[Web document revisions]

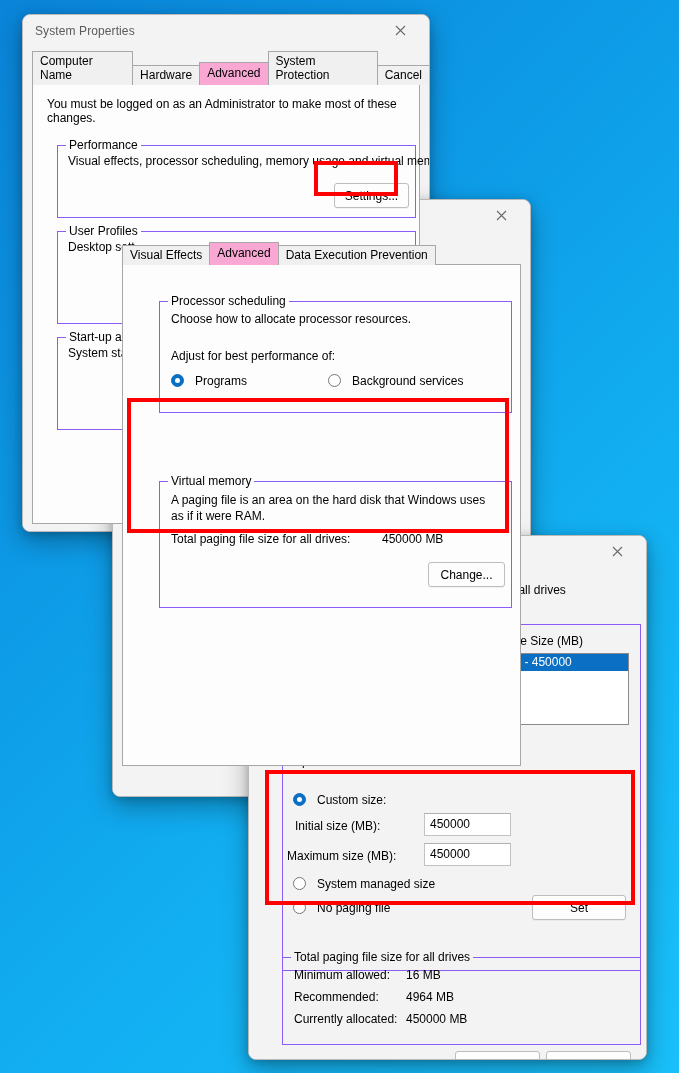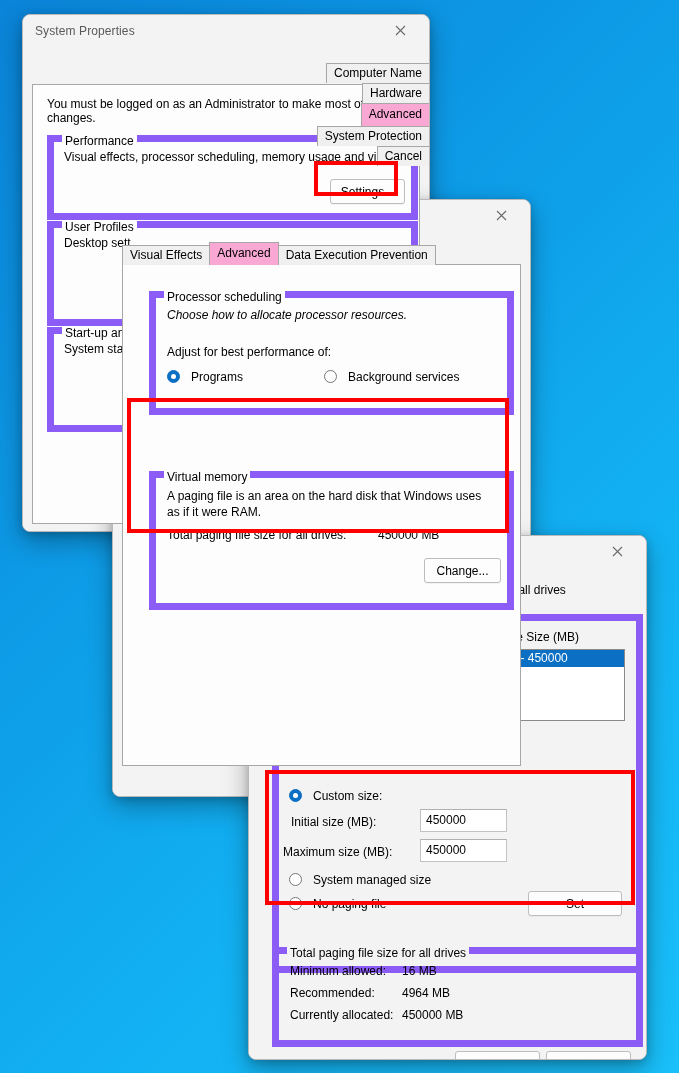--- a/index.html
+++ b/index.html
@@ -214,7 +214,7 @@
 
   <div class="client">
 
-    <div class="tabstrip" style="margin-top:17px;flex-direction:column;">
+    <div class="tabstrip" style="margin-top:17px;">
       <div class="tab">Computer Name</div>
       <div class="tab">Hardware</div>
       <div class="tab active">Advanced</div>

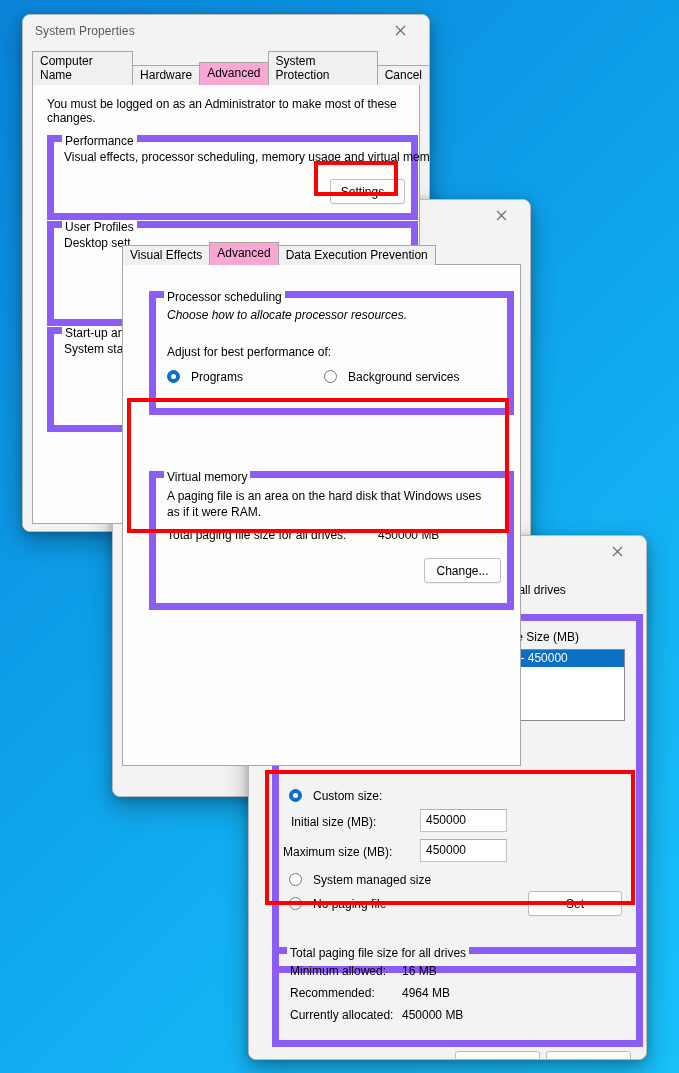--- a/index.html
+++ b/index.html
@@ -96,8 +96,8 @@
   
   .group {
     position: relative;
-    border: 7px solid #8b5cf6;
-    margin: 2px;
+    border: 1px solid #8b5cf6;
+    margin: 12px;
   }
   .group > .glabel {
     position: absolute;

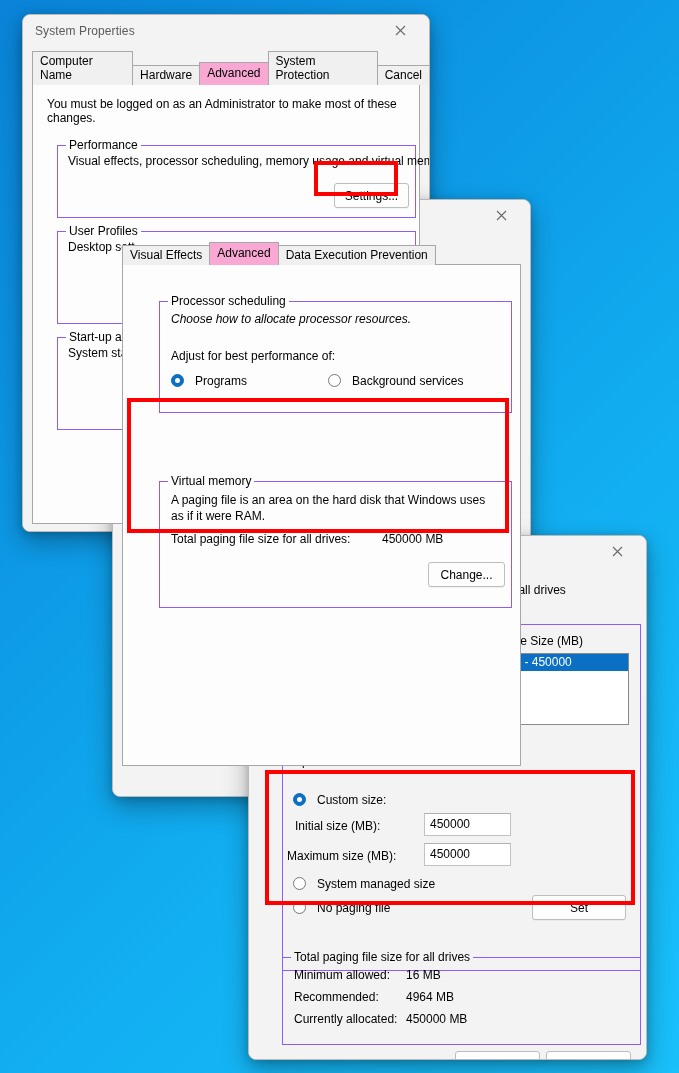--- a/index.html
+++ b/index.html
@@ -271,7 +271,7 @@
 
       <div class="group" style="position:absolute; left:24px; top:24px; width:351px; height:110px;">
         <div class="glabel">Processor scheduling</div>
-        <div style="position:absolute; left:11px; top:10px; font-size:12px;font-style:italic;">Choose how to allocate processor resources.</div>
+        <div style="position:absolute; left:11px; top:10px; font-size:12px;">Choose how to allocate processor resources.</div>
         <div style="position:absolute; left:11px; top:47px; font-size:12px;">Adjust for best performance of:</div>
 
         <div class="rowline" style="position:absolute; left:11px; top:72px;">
==
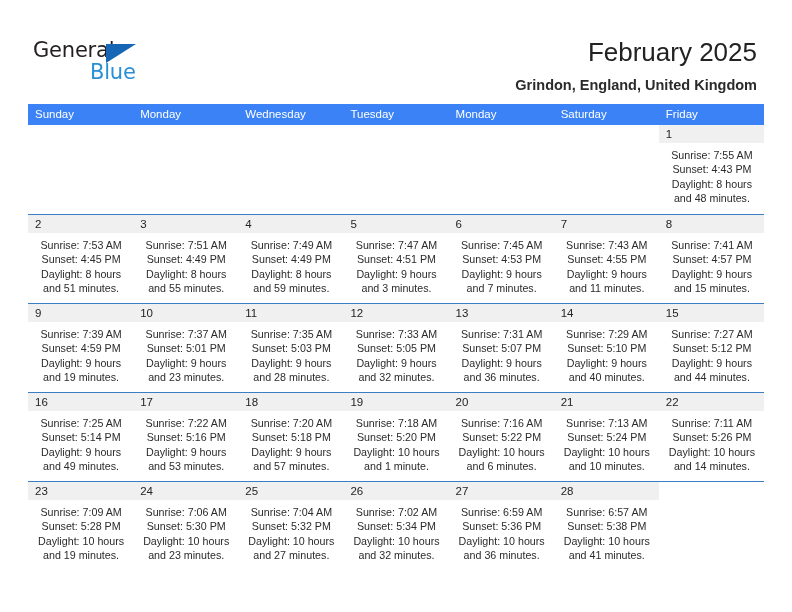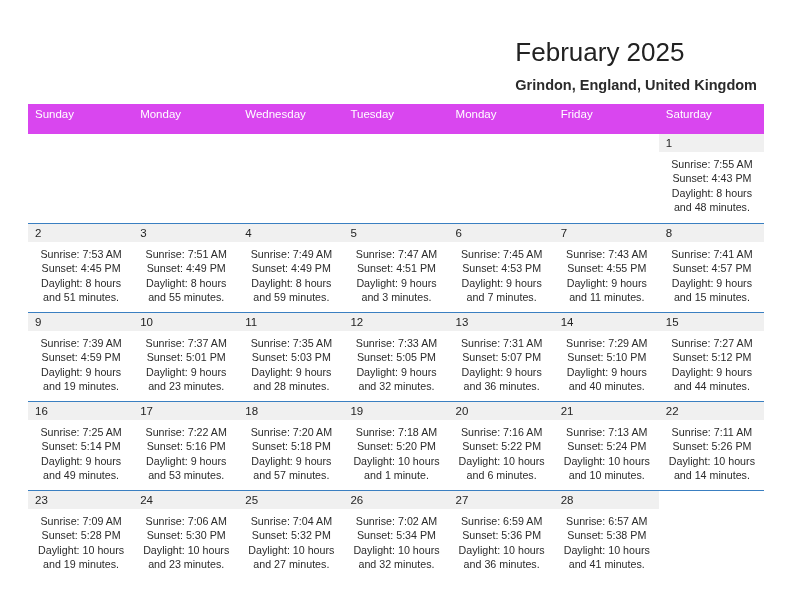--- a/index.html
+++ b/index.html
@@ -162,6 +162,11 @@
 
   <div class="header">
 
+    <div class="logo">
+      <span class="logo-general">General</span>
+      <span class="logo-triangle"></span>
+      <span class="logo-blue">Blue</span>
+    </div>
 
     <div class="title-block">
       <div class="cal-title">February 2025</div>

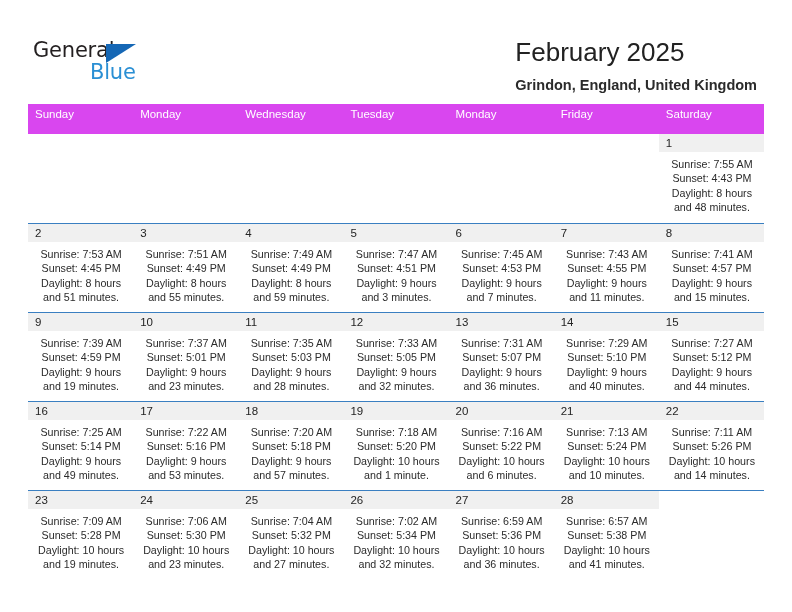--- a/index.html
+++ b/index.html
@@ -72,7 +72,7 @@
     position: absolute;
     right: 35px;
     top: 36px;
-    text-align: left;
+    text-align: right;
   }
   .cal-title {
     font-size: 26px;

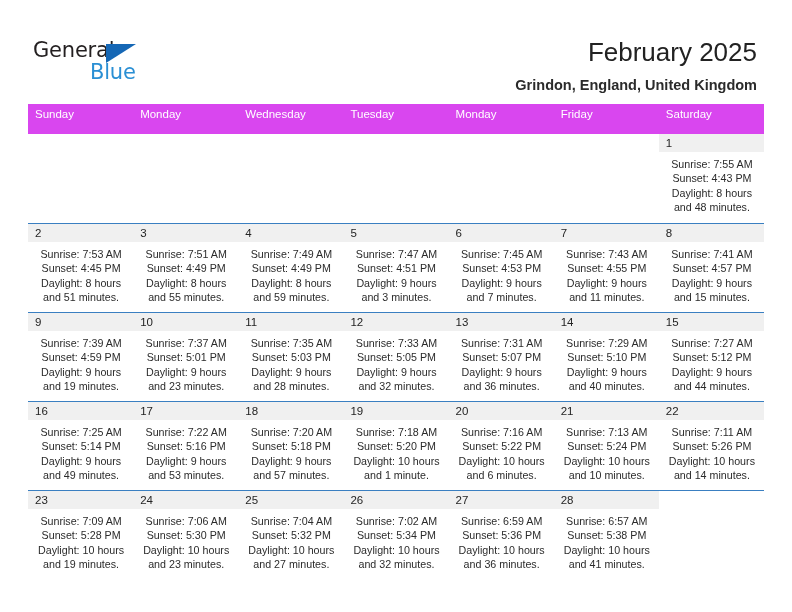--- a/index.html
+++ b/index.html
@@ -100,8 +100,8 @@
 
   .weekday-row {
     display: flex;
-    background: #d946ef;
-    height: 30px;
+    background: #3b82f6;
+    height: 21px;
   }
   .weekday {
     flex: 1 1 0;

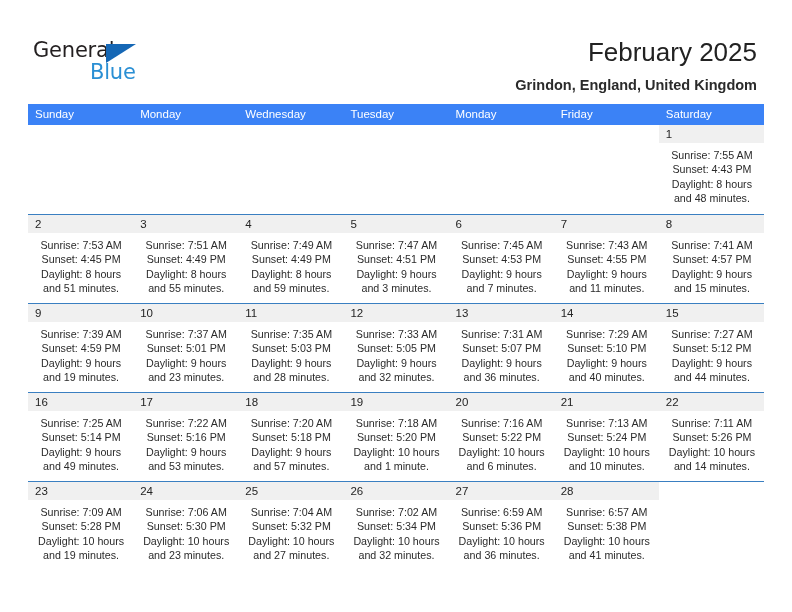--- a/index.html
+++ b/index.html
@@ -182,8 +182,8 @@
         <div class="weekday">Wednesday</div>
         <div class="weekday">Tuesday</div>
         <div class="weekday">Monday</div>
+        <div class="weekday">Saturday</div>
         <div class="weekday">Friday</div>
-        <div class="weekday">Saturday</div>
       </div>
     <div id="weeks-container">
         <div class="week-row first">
...
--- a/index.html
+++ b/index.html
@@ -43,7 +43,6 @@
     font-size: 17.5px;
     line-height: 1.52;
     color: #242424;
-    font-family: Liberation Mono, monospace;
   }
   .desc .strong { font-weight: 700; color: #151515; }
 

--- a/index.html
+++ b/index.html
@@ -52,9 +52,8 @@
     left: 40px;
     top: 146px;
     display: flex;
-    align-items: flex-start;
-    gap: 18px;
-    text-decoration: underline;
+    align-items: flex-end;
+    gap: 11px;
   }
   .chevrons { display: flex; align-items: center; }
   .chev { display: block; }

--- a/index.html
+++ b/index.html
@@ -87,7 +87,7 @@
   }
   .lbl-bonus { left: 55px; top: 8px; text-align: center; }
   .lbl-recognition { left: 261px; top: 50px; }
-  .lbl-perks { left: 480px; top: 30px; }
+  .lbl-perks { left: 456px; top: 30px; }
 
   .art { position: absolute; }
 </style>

What the task requires: Among the lines above, the one with "-100,8 +100,8 @@" opens the part to repeat and the one with "-182,8 +182,8 @@" closes it; repeat only that part exactly, with no pictures.

Answer box:
@@ -100,8 +100,8 @@
 
   .weekday-row {
     display: flex;
-    background: #d946ef;
-    height: 30px;
+    background: #3b82f6;
+    height: 21px;
   }
   .weekday {
     flex: 1 1 0;

--- a/index.html
+++ b/index.html
@@ -182,8 +182,8 @@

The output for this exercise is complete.